======== RECORDED INFORMATION ========

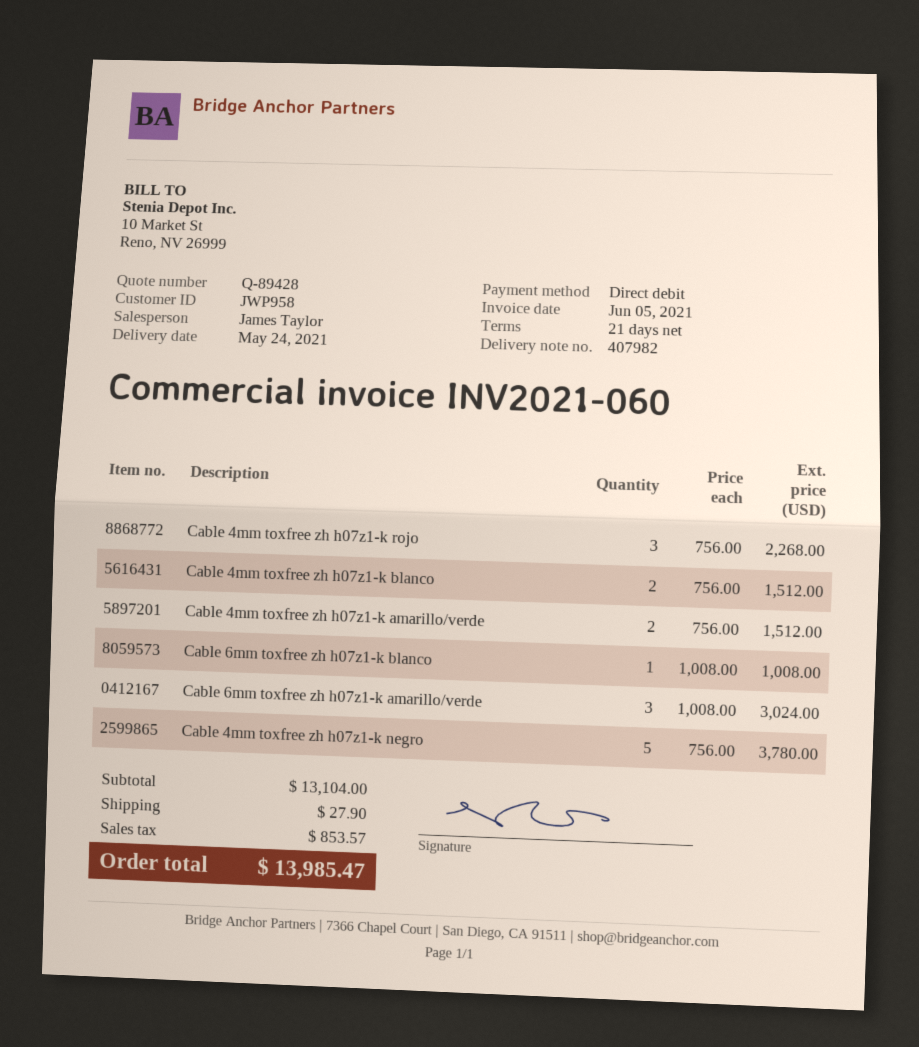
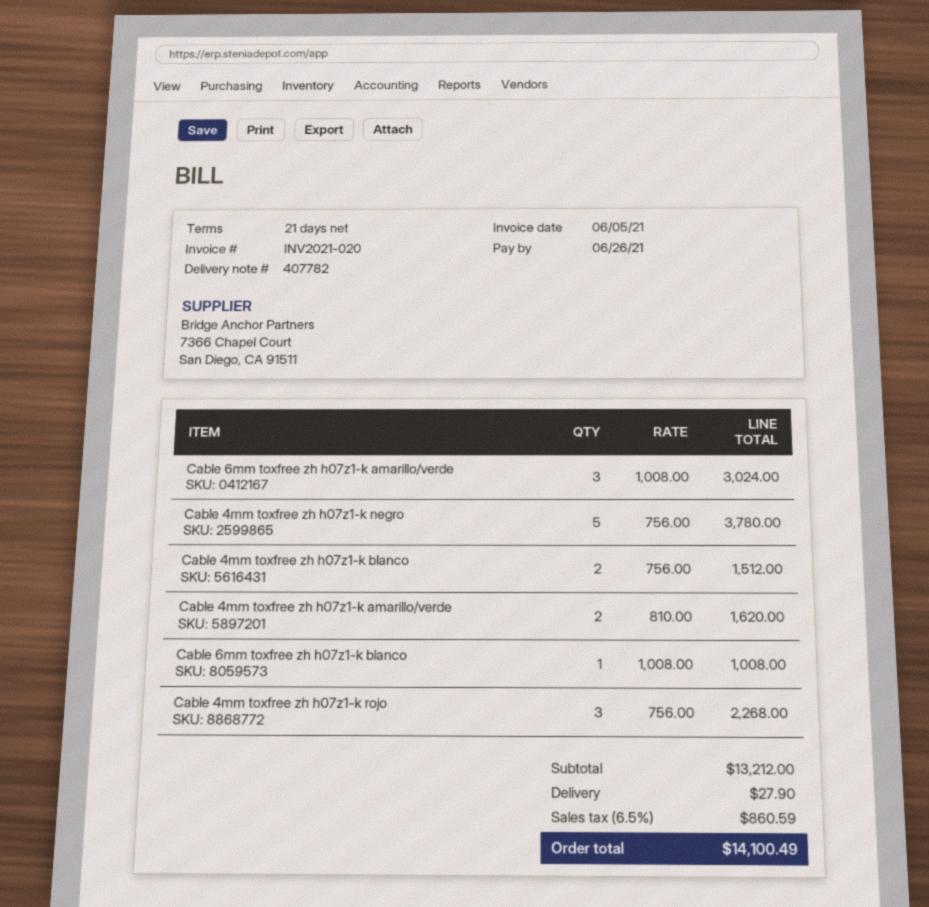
delivery note number: 407982 -> 407782
invoice number: INV2021-060 -> INV2021-020
Cable 4mm toxfree zh h07z1-k amarillo/verde: 2 x 756.00 = 1512.00 -> 2 x 810.00 = 1620.00
subtotal: 13104.00 -> 13212.00
tax: 853.57 -> 860.59
total: 13985.47 -> 14100.49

========

- GOAL OF THE EXERCISE
Scan the records for the string "number" and report each line where it occurs.

- RESPONSE TO THE TASK
delivery note number: 407982 -> 407782
invoice number: INV2021-060 -> INV2021-020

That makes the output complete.